Unfortunately, the trial judge had to leave the bench temporarily after instructing the jury and the parties agreed to allow an attorney of the Lexington bar to preside during the argument. Mr. Marshall McCann, representing the plaintiffs, criticized the instruction, that if both parties' concurrent negligence caused the accident, the jury would find for neither, saying it "was setting a trap for the jury". We believe had Judge Adams been on the bench at the time he would have sustained an objection and at least reprimanded the attorney for it was contemptuous conduct to say that the judge set a trap for the jury by giving this instruction at the request of the defendants. This court in Hurst v. Williams, 102 S.W. 1176, 31 Ky. Law Rep. 658, criticized an argument wherein the attorney told the jury to consider only one instruction.
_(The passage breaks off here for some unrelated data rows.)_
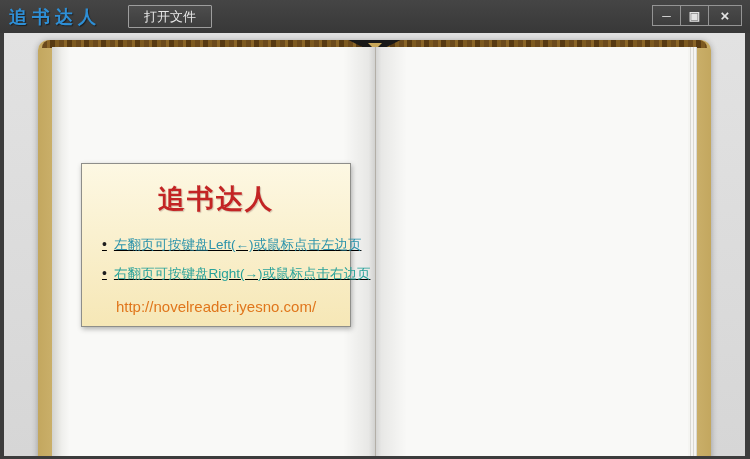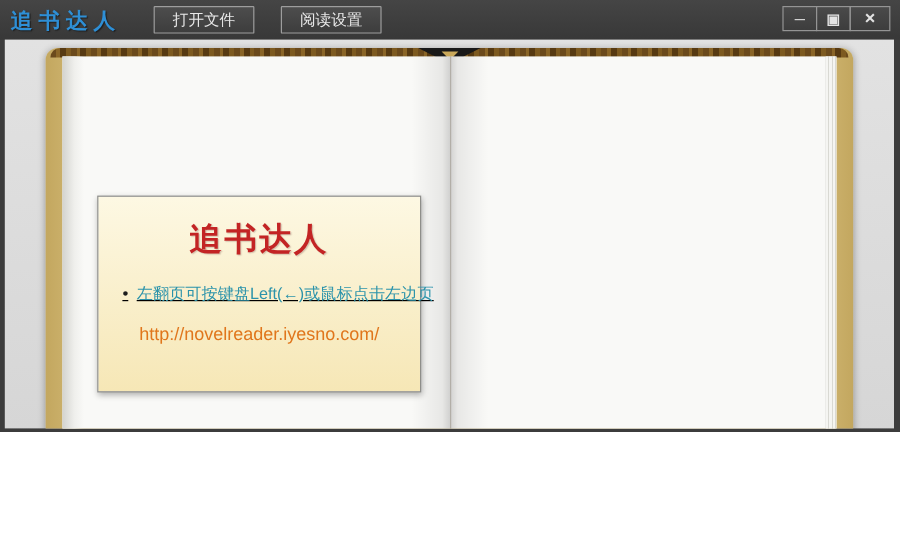"追书达人" .window { height: 360px -> 459px }
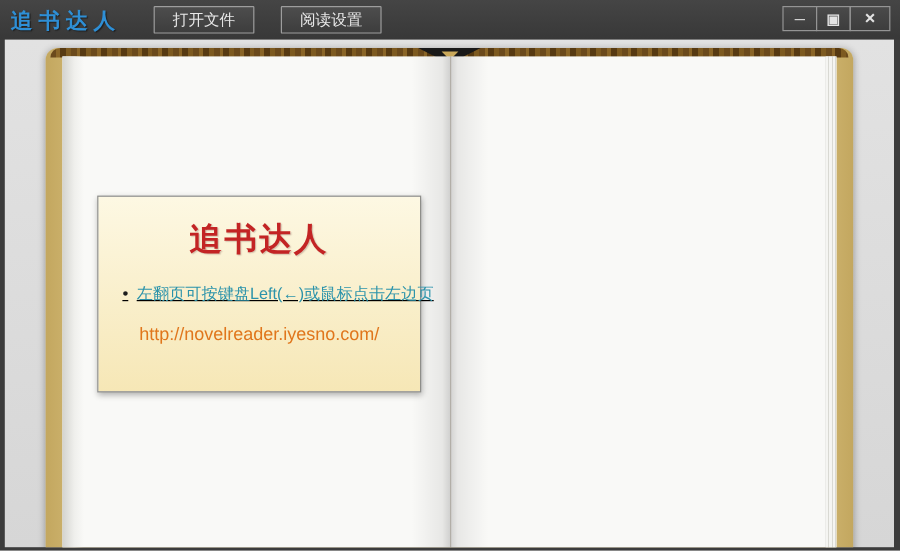"阅读设置" div.tb-btn { html: <div>阅读设置</div> -> none }
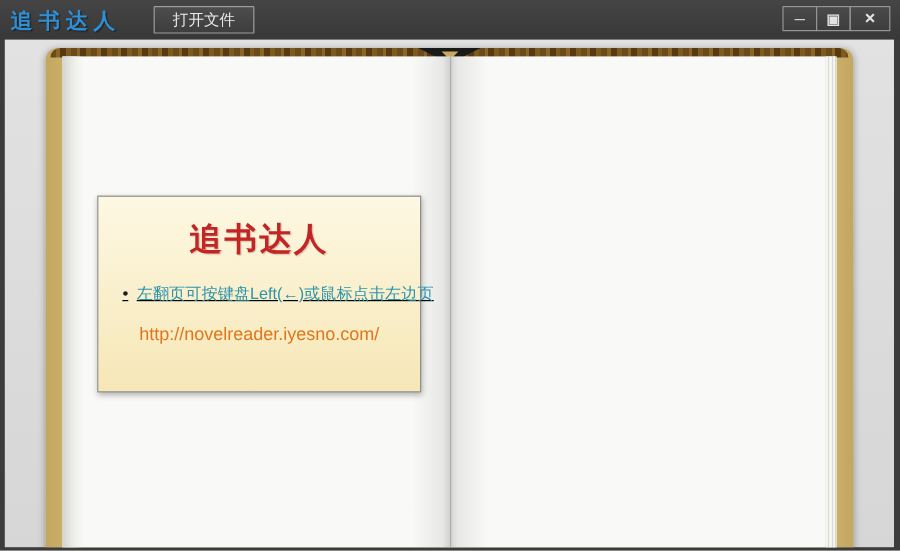"右翻页可按键盘Right(→)或鼠标点击右边页" li.bullet-2 { html: none -> <li>右翻页可按键盘Right(→)或鼠标点击右边页</li> }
And in Thomas v. Smith, 302 Ky. 636, 195 S.W.2d 274, we condemned an argument which referred to a "tricky part" in an instruction. There are other parts of Mr. McCann's argument appearing in the bill of exceptions which were improper, such as when he referred to the witness Tester as living in "Harry Gordon's junk yard in Irish Town", when there is no evidence to that effect.

However, the attorney sitting temporarily for Judge Adams did not rule on the objections to the improper argument and we cannot consider them. An objection to the remarks and conduct of counsel must be made at the time and a ruling had thereon, else they cannot be considered on appeal. Bland v. Gaither, 11 S.W. 423, 10 Ky.Law Rep. 1033. Such exception must be taken in a manner to give counsel reasonable opportunity to learn of it. Empire Taxi Service v. Hagan, 290 Ky. 821, 162 S.W.2d 177. If the judge is not in the courtroom, the matter should be called to his attention and his ruling obtained before the case is submitted to the jury. Birkhead v. Home Ins. Co., 259 Ky. 175, 82 S.W.2d 310.

Lawyers take a great chance in making an improper argument. It is seldom that such argument helps their cause and it is more likely to repel the jury than to impress it. Certainly, such argument leaves a bad taste in the mouth of a court and may deprive the transgressor of a victory he has won by questionable, if not unfair, tactics. While great latitude is allowed in a jury argument, this must not be taken as a license to go outside of the record, or to make himself contemptuous to the court.

The judgment is affirmed.

NOTES

[1] The statute provides the operator of a motor truck upon a highway outside a business or residential district must not follow within 250 feet of another motor truck, except when passing.